Oscar 2012 – parte prima

Oscar 2012 – parte prima

Come ormai consuetudine quando arriva febbraio, riporto le mie considerazioni su alcuni dei film coinvolti, a vario titolo, alla corsa per gli Oscar.

The Artist di Michel Hazanavicius: per realizzare oggi un film muto ed in bianco e nero ci vuole sicuramente una buona dose di coraggio. La scommessa però è ampiamente vinta. The Artist infatti è un film piacevolissimo che narra del delicato passaggio dal cinema muto al sonoro e del repentino declino che tale mutamento produsse fra molti dei divi degli Anni 20. Il regista francese ricostruisce con grande cura ed eleganza lo spirito stilistico delle pellicole dell’epoca, destreggiandosi sia sul registro dell’ironia che su quello del dramma, con un sapiente gioco di omaggi e rimandi al Cinema del passato. Resta da capire se dietro un’operazione del genere ci sia più cuore o più calcolo, ammesso che sia sempre possibile distinguere ed ammesso che sia importante farlo.

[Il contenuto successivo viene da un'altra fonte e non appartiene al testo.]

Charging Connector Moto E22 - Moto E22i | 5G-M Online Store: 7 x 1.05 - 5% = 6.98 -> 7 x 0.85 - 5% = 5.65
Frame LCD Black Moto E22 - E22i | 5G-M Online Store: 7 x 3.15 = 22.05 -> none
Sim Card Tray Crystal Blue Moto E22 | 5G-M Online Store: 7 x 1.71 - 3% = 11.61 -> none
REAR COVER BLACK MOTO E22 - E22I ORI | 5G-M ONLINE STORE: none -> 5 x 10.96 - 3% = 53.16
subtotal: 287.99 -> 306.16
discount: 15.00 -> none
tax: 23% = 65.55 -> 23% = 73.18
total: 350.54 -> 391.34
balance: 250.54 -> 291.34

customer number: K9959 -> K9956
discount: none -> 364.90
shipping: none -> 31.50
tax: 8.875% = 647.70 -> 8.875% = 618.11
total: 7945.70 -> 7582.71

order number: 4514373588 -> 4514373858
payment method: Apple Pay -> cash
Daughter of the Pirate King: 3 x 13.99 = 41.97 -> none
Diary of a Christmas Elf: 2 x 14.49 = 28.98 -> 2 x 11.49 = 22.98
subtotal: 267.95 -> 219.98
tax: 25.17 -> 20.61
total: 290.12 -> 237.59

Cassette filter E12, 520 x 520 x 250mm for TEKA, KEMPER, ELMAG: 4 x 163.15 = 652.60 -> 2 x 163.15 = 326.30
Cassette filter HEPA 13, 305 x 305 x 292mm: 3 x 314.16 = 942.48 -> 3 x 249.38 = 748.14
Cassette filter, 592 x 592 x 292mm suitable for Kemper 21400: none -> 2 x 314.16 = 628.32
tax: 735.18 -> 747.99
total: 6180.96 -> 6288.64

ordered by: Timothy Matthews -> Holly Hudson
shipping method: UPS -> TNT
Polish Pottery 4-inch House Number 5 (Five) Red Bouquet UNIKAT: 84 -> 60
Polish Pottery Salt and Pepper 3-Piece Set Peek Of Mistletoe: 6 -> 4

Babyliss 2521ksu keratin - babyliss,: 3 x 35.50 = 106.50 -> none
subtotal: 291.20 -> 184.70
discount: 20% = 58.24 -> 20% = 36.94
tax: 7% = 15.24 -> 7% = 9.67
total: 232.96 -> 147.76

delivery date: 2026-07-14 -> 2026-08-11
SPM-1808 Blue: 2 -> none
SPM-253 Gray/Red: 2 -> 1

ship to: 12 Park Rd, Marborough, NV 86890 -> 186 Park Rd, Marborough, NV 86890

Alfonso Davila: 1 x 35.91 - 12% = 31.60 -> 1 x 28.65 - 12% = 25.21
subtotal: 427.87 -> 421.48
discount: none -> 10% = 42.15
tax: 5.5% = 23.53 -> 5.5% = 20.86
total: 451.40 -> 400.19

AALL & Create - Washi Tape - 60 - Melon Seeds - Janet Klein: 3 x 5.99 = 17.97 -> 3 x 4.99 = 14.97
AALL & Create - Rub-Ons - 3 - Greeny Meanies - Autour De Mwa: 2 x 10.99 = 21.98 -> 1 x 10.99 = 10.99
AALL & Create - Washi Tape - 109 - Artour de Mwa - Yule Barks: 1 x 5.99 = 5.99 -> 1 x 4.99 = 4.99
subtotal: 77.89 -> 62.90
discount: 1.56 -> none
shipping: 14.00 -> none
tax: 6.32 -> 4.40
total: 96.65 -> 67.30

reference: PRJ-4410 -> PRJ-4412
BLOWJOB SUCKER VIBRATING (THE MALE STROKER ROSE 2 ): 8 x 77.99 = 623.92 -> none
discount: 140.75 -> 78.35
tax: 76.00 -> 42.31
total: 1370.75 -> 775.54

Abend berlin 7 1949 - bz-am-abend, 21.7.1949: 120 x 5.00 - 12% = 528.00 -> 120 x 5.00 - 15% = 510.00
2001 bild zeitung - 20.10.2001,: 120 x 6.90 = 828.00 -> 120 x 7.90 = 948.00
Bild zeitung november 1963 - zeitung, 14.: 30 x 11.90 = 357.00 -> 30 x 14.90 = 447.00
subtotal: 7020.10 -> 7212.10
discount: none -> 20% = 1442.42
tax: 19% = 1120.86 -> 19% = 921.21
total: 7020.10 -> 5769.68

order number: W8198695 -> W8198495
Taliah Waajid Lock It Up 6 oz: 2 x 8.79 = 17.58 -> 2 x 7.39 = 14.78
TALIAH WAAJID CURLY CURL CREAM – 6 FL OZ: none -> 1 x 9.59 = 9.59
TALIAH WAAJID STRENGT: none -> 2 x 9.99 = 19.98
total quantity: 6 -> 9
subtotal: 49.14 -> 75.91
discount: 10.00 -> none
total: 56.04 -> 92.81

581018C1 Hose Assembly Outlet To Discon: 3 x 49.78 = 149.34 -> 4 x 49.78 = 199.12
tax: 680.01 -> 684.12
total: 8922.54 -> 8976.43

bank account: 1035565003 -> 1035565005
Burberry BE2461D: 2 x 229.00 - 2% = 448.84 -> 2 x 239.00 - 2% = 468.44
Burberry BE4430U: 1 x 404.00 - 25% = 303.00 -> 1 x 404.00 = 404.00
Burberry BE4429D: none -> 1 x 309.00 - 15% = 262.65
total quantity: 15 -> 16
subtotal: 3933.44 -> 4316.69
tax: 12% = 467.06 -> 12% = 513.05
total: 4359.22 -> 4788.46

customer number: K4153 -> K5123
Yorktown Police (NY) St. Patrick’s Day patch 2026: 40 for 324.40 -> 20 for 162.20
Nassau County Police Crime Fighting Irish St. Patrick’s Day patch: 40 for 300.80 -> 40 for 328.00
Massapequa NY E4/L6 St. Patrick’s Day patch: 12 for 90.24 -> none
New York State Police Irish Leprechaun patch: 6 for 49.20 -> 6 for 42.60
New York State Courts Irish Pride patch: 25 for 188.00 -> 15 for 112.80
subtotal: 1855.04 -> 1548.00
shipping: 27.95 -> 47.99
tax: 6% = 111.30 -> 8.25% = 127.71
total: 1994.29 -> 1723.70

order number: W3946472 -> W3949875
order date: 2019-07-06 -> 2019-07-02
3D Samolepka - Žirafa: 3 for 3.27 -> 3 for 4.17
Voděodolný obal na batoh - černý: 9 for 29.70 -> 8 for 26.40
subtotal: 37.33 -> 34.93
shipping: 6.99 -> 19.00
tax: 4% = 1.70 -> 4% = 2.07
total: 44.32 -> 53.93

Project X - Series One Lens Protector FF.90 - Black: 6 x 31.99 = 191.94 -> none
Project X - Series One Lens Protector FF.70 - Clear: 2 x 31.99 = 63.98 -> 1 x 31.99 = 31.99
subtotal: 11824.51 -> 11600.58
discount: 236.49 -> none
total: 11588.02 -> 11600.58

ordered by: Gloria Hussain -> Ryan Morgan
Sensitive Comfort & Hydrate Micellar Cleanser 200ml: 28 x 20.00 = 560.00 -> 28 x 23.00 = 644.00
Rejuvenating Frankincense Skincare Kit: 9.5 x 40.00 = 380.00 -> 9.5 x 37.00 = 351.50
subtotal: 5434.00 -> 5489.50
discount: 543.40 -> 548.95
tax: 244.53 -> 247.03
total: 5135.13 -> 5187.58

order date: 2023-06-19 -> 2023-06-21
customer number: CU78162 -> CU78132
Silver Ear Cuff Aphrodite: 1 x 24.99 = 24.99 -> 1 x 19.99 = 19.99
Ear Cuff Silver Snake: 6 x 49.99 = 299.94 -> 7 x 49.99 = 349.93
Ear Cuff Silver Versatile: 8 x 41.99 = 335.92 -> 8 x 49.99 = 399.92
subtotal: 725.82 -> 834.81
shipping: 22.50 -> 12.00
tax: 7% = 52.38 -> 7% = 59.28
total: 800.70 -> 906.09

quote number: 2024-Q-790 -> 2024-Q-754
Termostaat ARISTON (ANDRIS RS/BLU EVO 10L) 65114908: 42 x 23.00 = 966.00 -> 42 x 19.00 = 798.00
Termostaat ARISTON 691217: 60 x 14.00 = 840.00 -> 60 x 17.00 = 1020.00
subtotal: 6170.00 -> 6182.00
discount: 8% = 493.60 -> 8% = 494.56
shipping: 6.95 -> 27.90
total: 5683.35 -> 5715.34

La Talpa di Tomas Alfredson: tratto dal noto romanzo di John Le Carrè, racconta della ricerca di un agente doppiogiochista pagato dai russi, all’interno dei servizi segreti inglesi. Lo stile visivo, già presente nel lavoro precedente del regista svedese, è estremamente compassato e lento, con un ripetuto utilizzo del carrello che alla fine risulta ridondante. La sceneggiatura, eccessivamente frammentata in una struttura a flashback, rende l’intreccio difficile da seguire. Se ne ricava un’impressione generale di freddezza, che la recitazione minimale dei protagonisti certo non aiuta a dissolvere. Perdipiù una scelta del casting non così felice fa intuire chi sia la talpa, ben prima della scena finale. E questo per un thriller è un peccato mortale. 

Dal momento che tanto Jean Dujardin – con la sua enfatica e gigionesca interpretazione in The Artist – quanto Gary Oldman – con una recitazione per La Talpa tutta giocata al risparmio e alla sottrazione – sono seri candidati alla conquista dell’Oscar come miglior attore, è lecito domandarsi perché una giusta via di mezzo, come quella offerta da Di Caprio in J. Edgar, non sia neppure stata presa in considerazione dai membri dell’Academy.